Não se comparam vidas e vivências. Mas você que é só mãe e está cansada, já tentou imaginar por que sua colega mãe atípica – e muitas vezes mãe solo – está cansada também, mais do que você? Ela precisa ser só mãe... ser só mulher. Em vez de achar que ela não aceitou a deficiência do filho, por que você não oferece uma cerveja? Por que você não se disponibiliza para dormir com o filho dela para ela conseguir dormir uma noite inteira? Por que você não a acompanha em uma consulta apenas para segurar a sua mão? Por que você não liga para ouvir, conversar, falar umas besteiras e descontrair?

A sociedade precisa avançar muito, mas ela pode começar com você.

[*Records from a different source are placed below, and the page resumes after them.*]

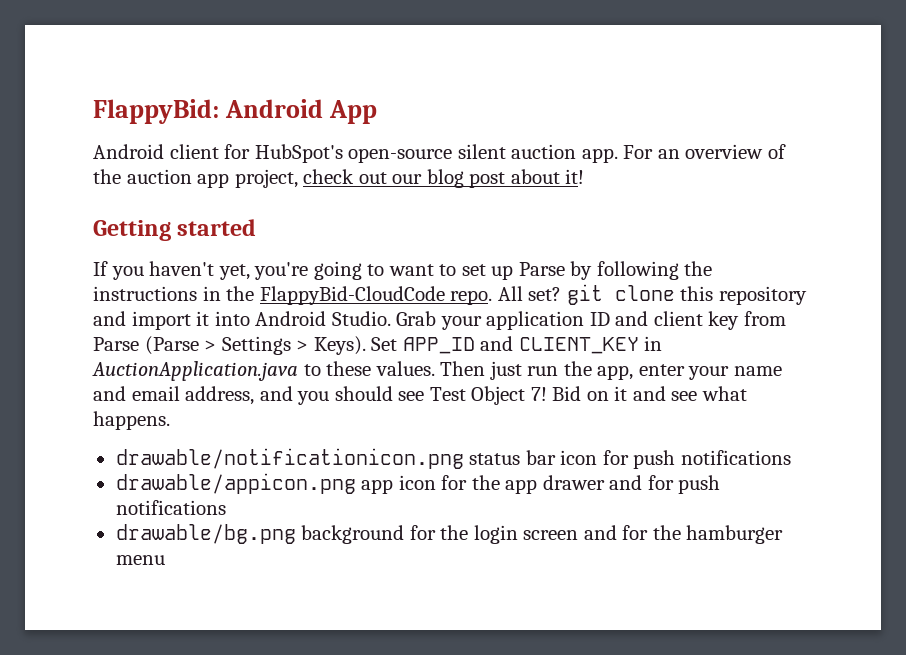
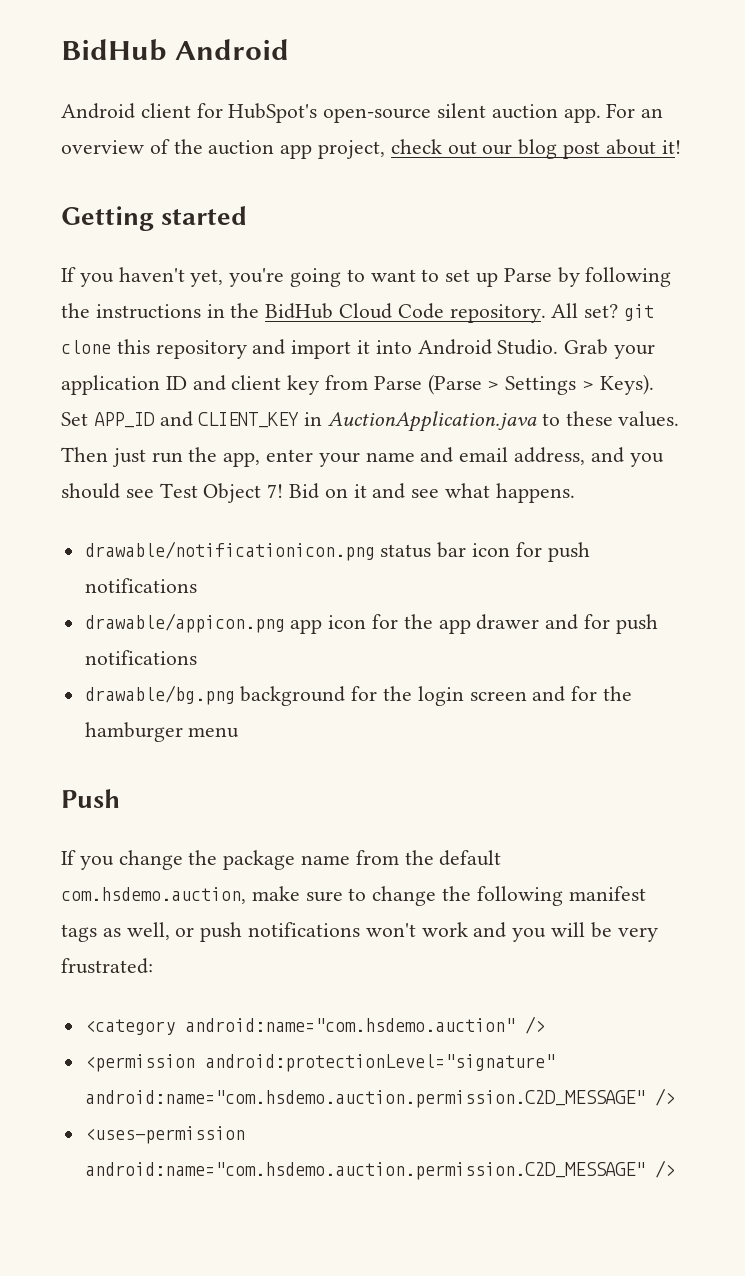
[93,99,378,124] FlappyBid: Android App -> [61,39,290,61] BidHub Android
[259,286,493,305] FlappyBid-CloudCode repo. -> [265,303,546,323] BidHub Cloud Code repository.
(165, 560) none -> [61,789,120,808] [61,850,502,870] [61,886,646,906] [61,922,658,942] [61,958,153,974] [84,1016,545,1035] [84,1054,555,1072] [84,1088,675,1108] [84,1126,245,1144] [84,1160,675,1180] // Push // If you change the package name from the default com.hsdemo.auction, make sure to change the following manifest tags as well, or push notifications won't work and you will be very frustrated: // <category android:name="com.hsdemo.auction" /> // <permission android:protectionLevel="signature" android:name="com.hsdemo.auction.permission.C2D_MESSAGE" /> // <uses-permission android:name="com.hsdemo.auction.permission.C2D_MESSAGE" />

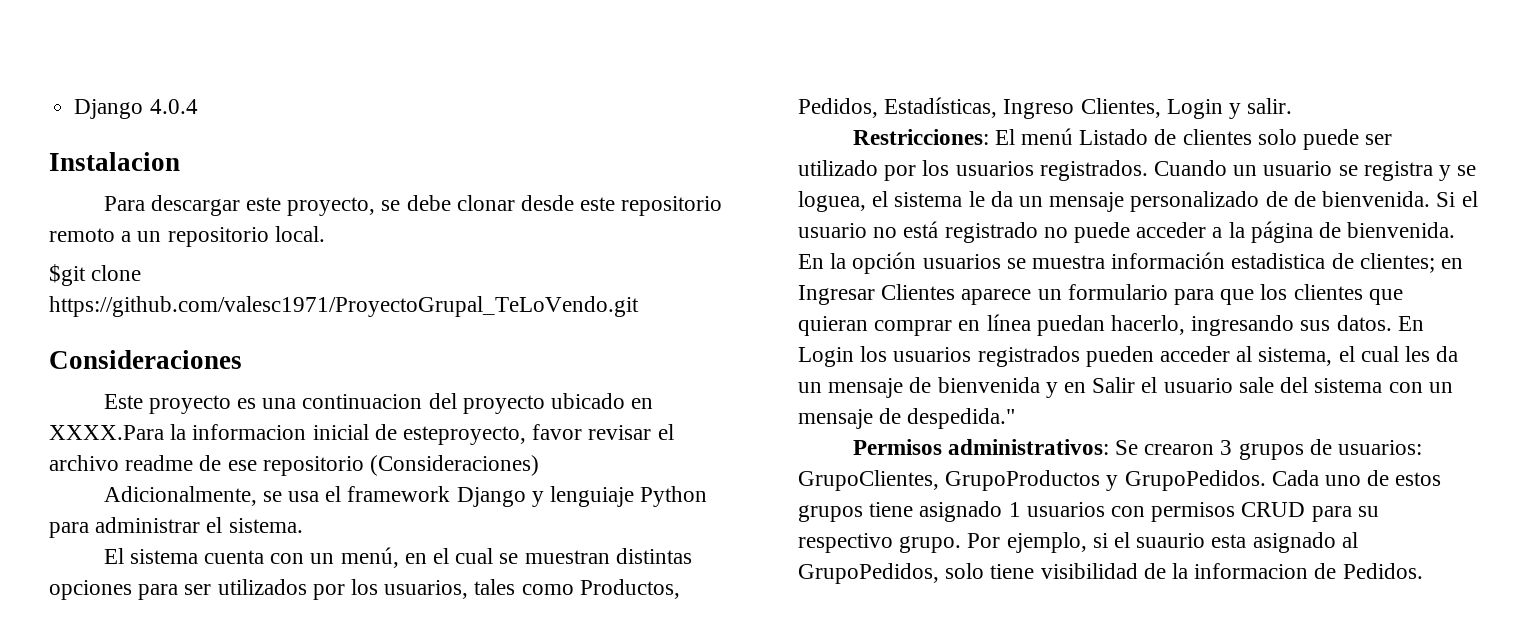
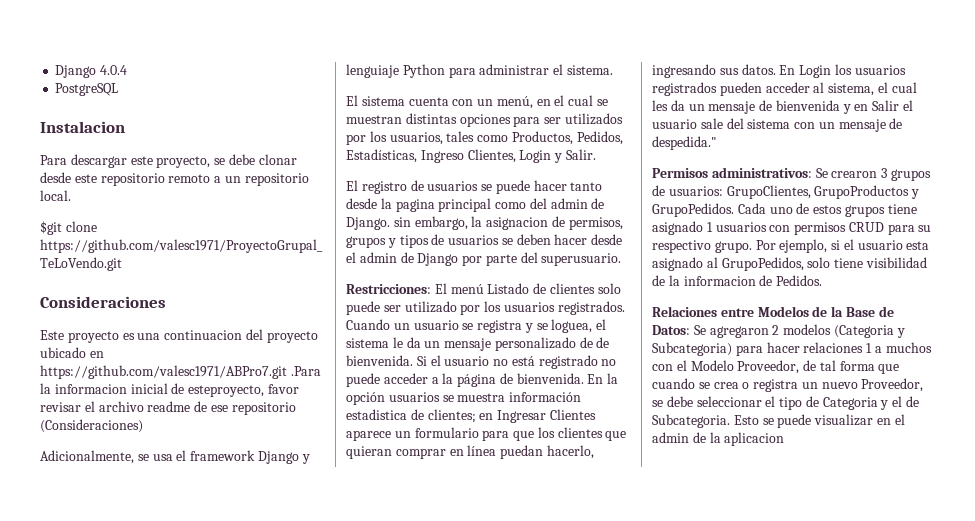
(198, 106) none -> [55,83,119,96] // PostgreSQL
[49,425,164,440] XXXX.Para -> [40,365,321,379] https://github.com/valesc1971/ABPro7.git .Para
[1247,98,1293,114] salir. -> [565,149,596,160] [346,180,603,194] [346,198,605,212] [346,216,623,230] [346,234,623,248] [346,252,622,266] Salir. // El registro de usuarios se puede hacer tanto desde la pagina principal como del admin de Django. sin embargo, la asignacion de permisos, grupos y tipos de usuarios se deben hacer desde el admin de Django por parte del superusuario.
[1136,533,1206,548] suaurio -> [857,240,903,250] usuario
(1423, 571) none -> [652,306,894,317] [652,324,905,338] [652,342,932,356] [652,360,900,374] [652,378,924,392] [652,396,920,410] [652,414,905,428] [652,432,785,446] // Relaciones entre Modelos de la Base de Datos: Se agregaron 2 modelos (Categoria y Subcategoria) para hacer relaciones 1 a muchos con el Modelo Proveedor, de tal forma que cuando se crea o registra un nuevo Proveedor, se debe seleccionar el tipo de Categoria y el de Subcategoria. Esto se puede visualizar en el admin de la aplicacion

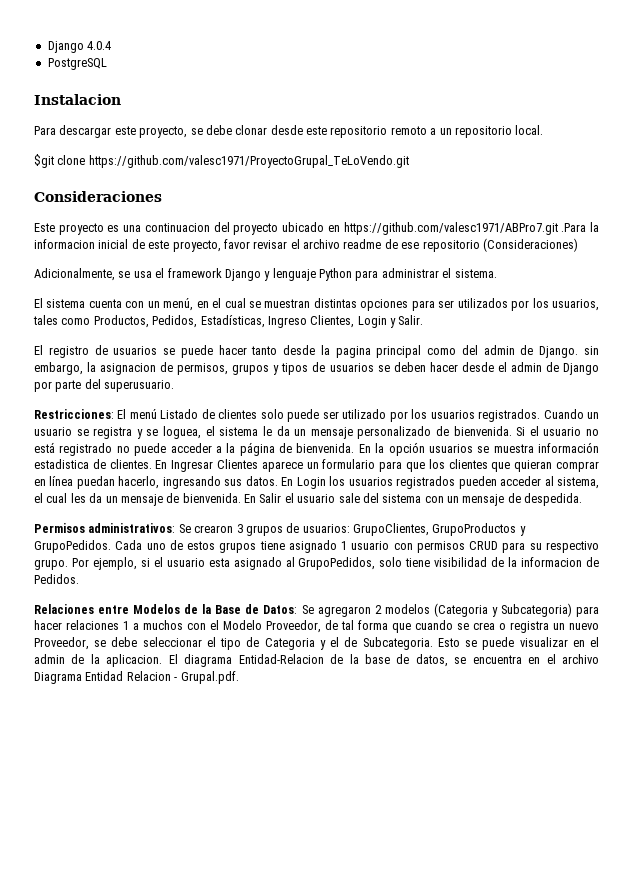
[188,385,265,397] esteproyecto, -> [148,240,221,252] este proyecto,
[346,64,399,78] lenguiaje -> [272,268,316,281] lenguaje
[596,337,610,348] de -> (449, 431) none
[427,409,494,423] clientes; en -> [109,459,168,469] clientes. En
[775,100,869,114] bienvenida y en -> [182,493,256,503] bienvenida. En
[652,136,717,150] despedida." -> [524,493,583,506] despedida.
[715,222,767,232] usuarios -> [351,541,390,550] usuario
[724,432,785,446] aplicacion -> [106,654,599,667] [34,671,239,684] aplicacion. El diagrama Entidad-Relacion de la base de datos, se encuentra en el archivo Diagrama Entidad Relacion - Grupal.pdf.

Com seu abraço. Com seu ombro. Com seu sorriso. Com sua mensagem. Sei que a vida da maioria das pessoas é uma correria sem fim. Mas será que duas horinhas em um mês, em uma semana, vão ser tão prejudiciais à sua rotina? Tenho certeza de que com essas horas você ganhará muito mais. Você conhecerá um mundo novo e sensacional. Você verá o brilho nos olhos dessa mãe com as conquistas do seu filho.  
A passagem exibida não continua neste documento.